Bagaimana dengan Partai Golkar dan Partai Demokrat? Apakah akan ada poros ketiga? Dalam seminggu terakhir muncul ke permukaan bakal ada poros ke-3, yang dimotori oleh Partai Demokrat. Capres dan Ketua Partai Golkar Aburizal Bakrie (ARB) sempat bertemu dengan presiden Susilo Bambang Yudhoyono untuk membahas kemungkinan dibentuknya poros ketiga. Namun, tampaknya upaya tersebut terbentur antara siapa yang jadi Capres dan Cawapres. Media-media sempat memunculkan pasangan ARB sebagai Capres dan Pramono Edhie sebagai Wakil Presiden. Anehnya, Pramono Edhie bukanlah pemenang Konvensi Partai Demokrat. Justru yang menjadi pemenang adalah Dahlan Iskan, yang diklaim menjadi yang paling populer dibanding 10 bakal capres lain berdasarkan survei.


Lalu bagaimana dengan nasib pemenang konvensi Partai Demokrat? Itu ibarat berlomba untuk menjadi juara, tapi hadiah yang dijanjikan tidak diberikan. Itulah politik. Terkadang dan lebih sering terjadi rencana tidak berjalan sesuai rencana. Pemenang Konvensi Partai Demokrat dijanjikan akan diberikan ‘boarding pass’ untuk menjadi Capres Partai Demokrat tapi boarding pass itu tak dapat diberikan oleh Partai Demokrat karena partai tersebut gagal dalam Pileg 9 April lalu. Partai ini (PD) hanya memperoleh suara sekitar 10 persen, sehingga tidak dapat mengusung Capres sendiri. PD membutuhkan partai-partai lain agar bisa memenuhi persyaratan 20% suara agar dapat mengusung Capres sendiri. Sebelumnya PD sempat diisukan bakal bergabung dengan Golkar atau sebaliknya, tapi hingga hari ini tidak terjadi atau belum terjadi. Salah satu skenario yang mungkin terjadi PD dan Golkar hanya sebagai penonton saja dalm Pilpres nanti. TRAGIS MEMANG, bila itu terjadi!. Partai pemenang Pemilihan Presiden dua kali (2004 dan 2009) gagal mengajukan Capres.


Lain lagi kisah ARB, seorang tokoh partai dan pemilik Bakrie Group, ini tampak kebingungan, antara Mencapreskan diri sendiri, bergabung dengan PD, Prabowo atau Jokowi. ARB sempat terbang ke Bojongkoneng, ‘istana’ Prabowo dengan helicopter, sehingga sempat memunculkan isu koalisi helicopter. Tapi akhirnya, tidak terjadi deal apa-apa.

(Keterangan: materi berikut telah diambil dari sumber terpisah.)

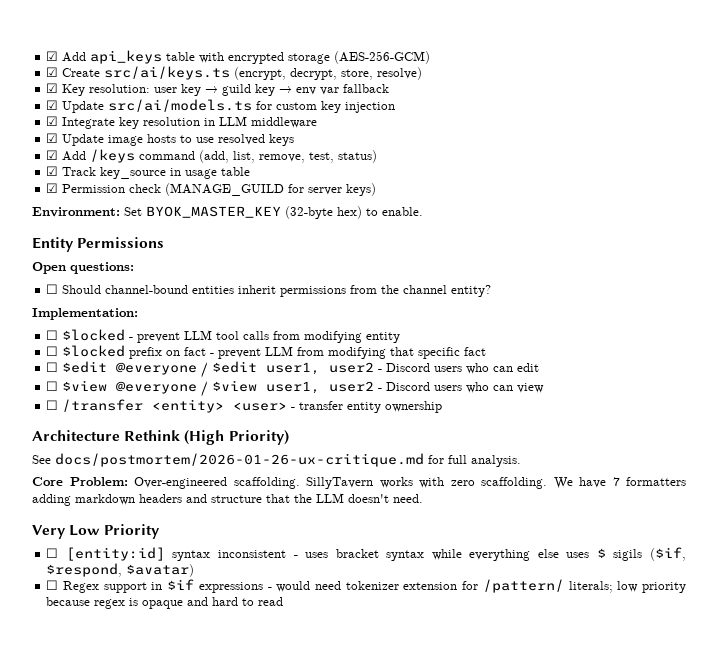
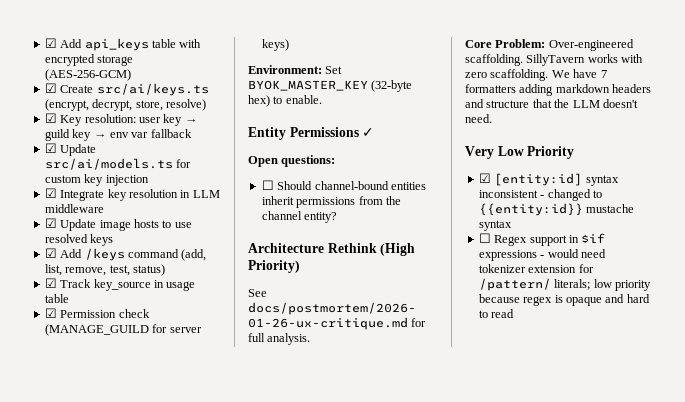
- Entity Permissions
+ Entity Permissions ✓
- Implementation:
- ☐ $locked - prevent LLM tool calls from modifying entity
- ☐ $locked prefix on fact - prevent LLM from modifying that specific fact
- ☐ $edit @everyone / $edit user1, user2 - Discord users who can edit
- ☐ $view @everyone / $view user1, user2 - Discord users who can view
- ☐ /transfer <entity> <user> - transfer entity ownership
- ☐ [entity:id] syntax inconsistent - uses bracket syntax while everything else uses $ sigils ($if, $respond, $avatar)
+ ☑ [entity:id] syntax inconsistent - changed to {{entity:id}} mustache syntax

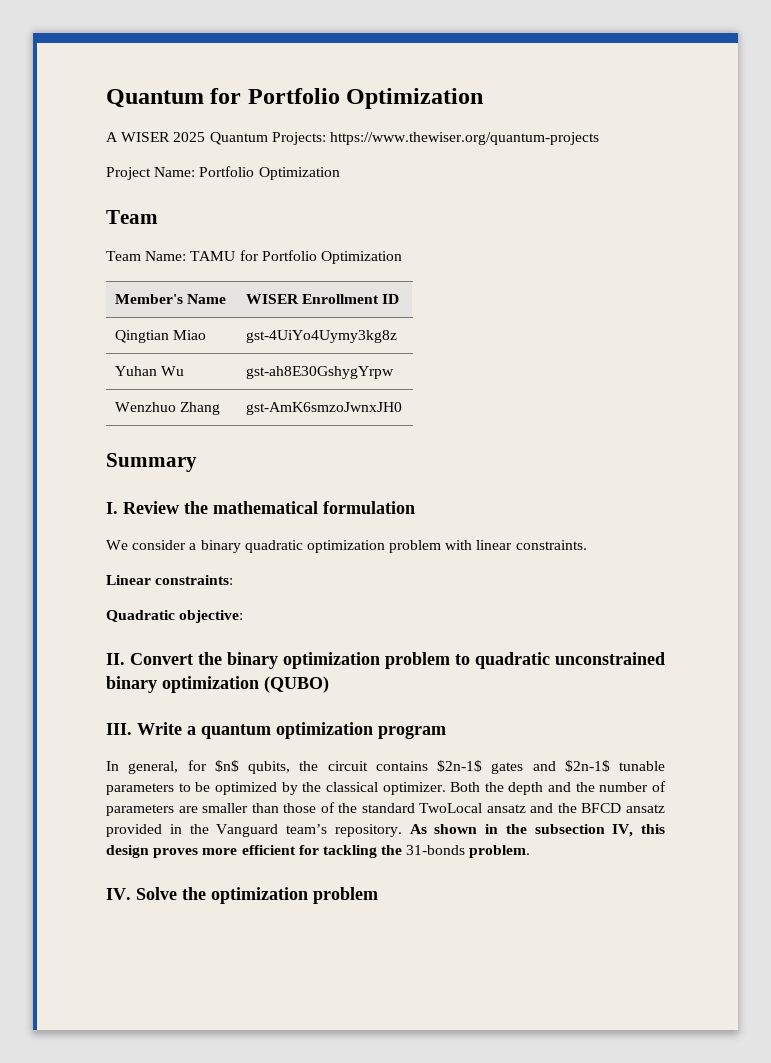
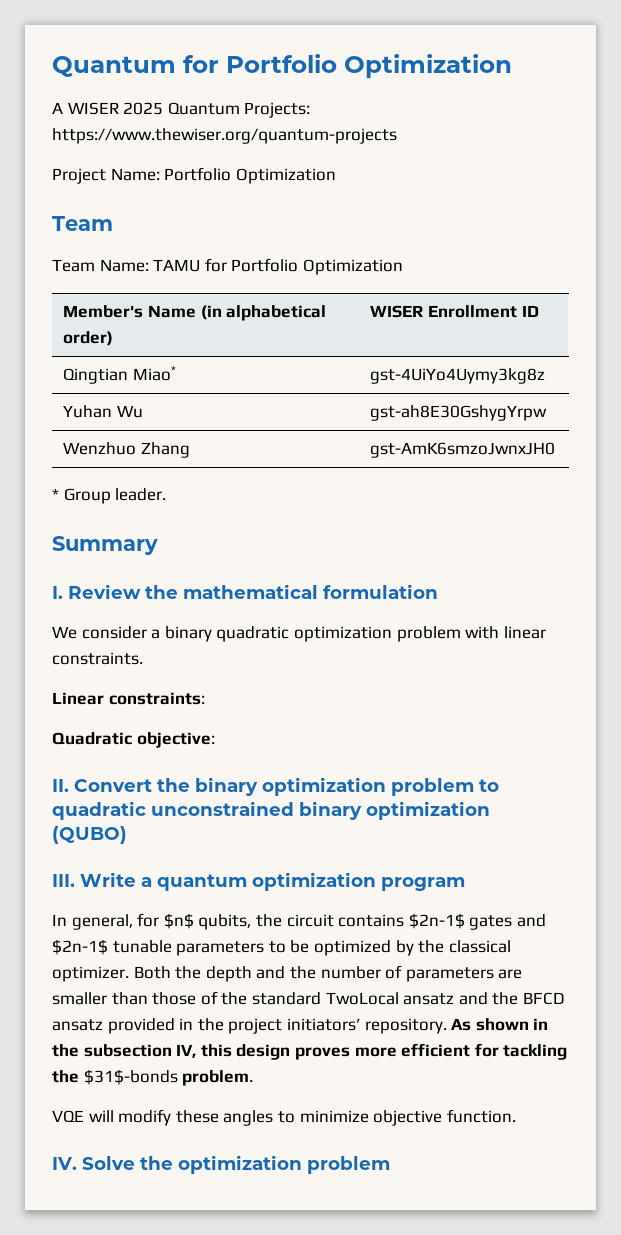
- Member's Name | WISER Enrollment ID
+ Member's Name (in alphabetical order) | WISER Enrollment ID
- Qingtian Miao | gst-4UiYo4Uymy3kg8z
+ Qingtian Miao* | gst-4UiYo4Uymy3kg8z
+ * Group leader.
- Both the depth and the number of parameters are smaller than those of the standard TwoLocal ansatz and the BFCD ansatz provided in the Vanguard team’s repository.
+ Both the depth and the number of parameters are smaller than those of the standard TwoLocal ansatz and the BFCD ansatz provided in the project initiators’ repository.
- As shown in the subsection IV, this design proves more efficient for tackling the 31-bonds problem.
+ As shown in the subsection IV, this design proves more efficient for tackling the $31$-bonds problem.
+ VQE will modify these angles to minimize objective function.

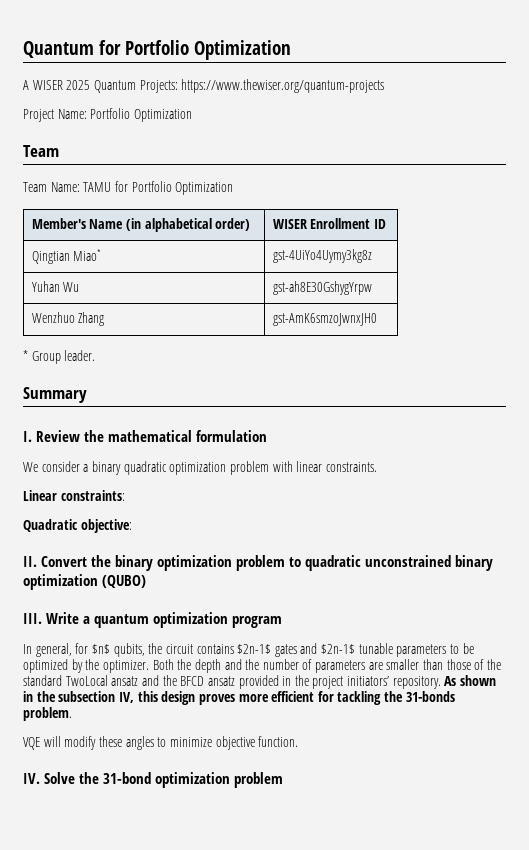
- In general, for $n$ qubits, the circuit contains $2n-1$ gates and $2n-1$ tunable parameters to be optimized by the classical optimizer.
+ In general, for $n$ qubits, the circuit contains $2n-1$ gates and $2n-1$ tunable parameters to be optimized by the optimizer.
- As shown in the subsection IV, this design proves more efficient for tackling the $31$-bonds problem.
+ As shown in the subsection IV, this design proves more efficient for tackling the 31-bonds problem.
- IV. Solve the optimization problem
+ IV. Solve the 31-bond optimization problem

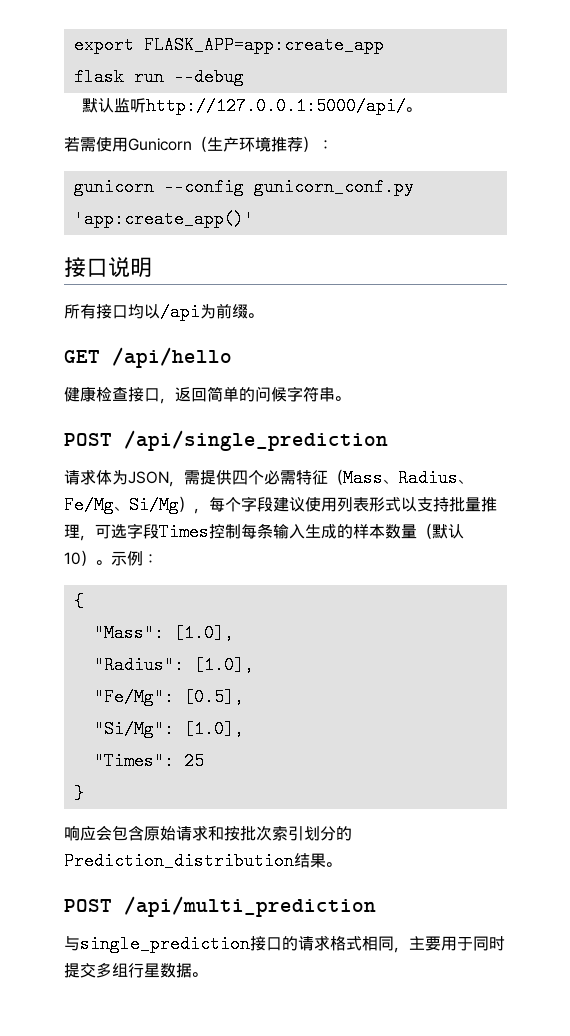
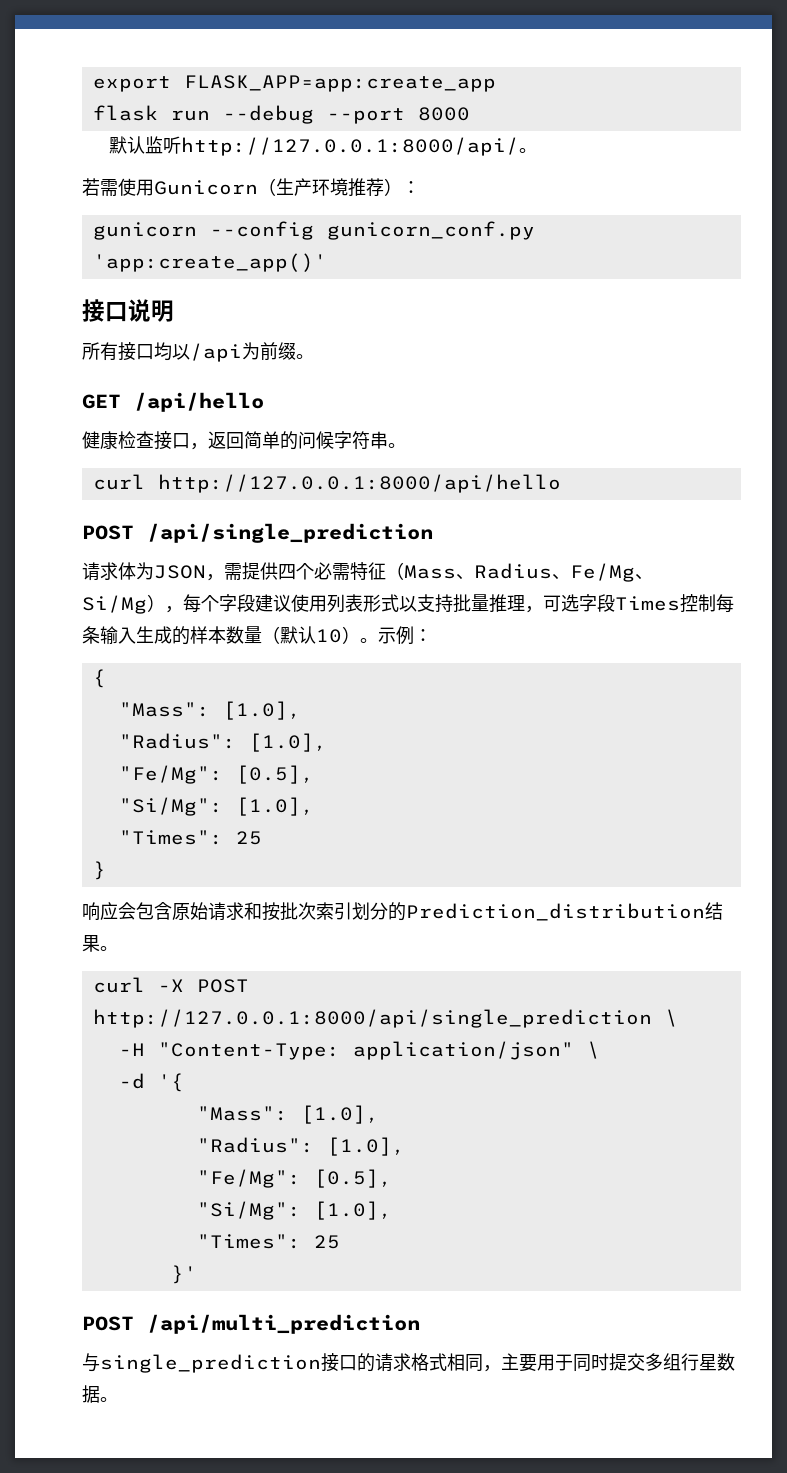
- flask run --debug
+ flask run --debug --port 8000
- 默认监听http://127.0.0.1:5000/api/。
+ 默认监听http://127.0.0.1:8000/api/。
+ curl http://127.0.0.1:8000/api/hello
+ curl -X POST http://127.0.0.1:8000/api/single_prediction \
+ -H "Content-Type: application/json" \
+ -d '{
+ "Mass": [1.0],
+ "Radius": [1.0],
+ "Fe/Mg": [0.5],
+ "Si/Mg": [1.0],
+ "Times": 25
+ }'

ARB juga sempat bertemu Jokowi dan Megawati Soekarnoputri. Entah apa yang dibahas atau proposal yang diajukan ARB, tidak jelas. Sempat muncul berita bahwa ARB mungkin menjadi calon Wakil Presiden Jokowi, tapi tidak terjadi. 


Rapat Pimpinan Nasional (Rampimnas) Golkar hanya mengkonfirmasi ARB sebagai Capres atau Cawapres, tidak ada figur baru yang dimunculkan secara formal oleh partai Golkar. Kemungkinan terburuk, Golkar bakal hanya menjadi penonton saja dalam Pilpres 9 Juli nanti. 


Namun, politik bisa berubah dalam hitungan detik. Bisa saja ARB atau partai Demokrat membuat keputusan last miniture, dengan membuat poros baru. Masih tersisa sedikit waktu. Kemungkinan lain, Golkar merapat ke PDIP tanpa menuntut kursi Cawapres, hanya sebagai partai pendukung. PD, bila melihat pernyataan ketua partai PD Susilo Bambang Yudhoyono (SBY), bisa jadi PD akan menjadi dirinya sendiri, dalam arti berada di luar pemerintahan, dan menjadi partai diluar pemerintah atau semacam partai oposisi. 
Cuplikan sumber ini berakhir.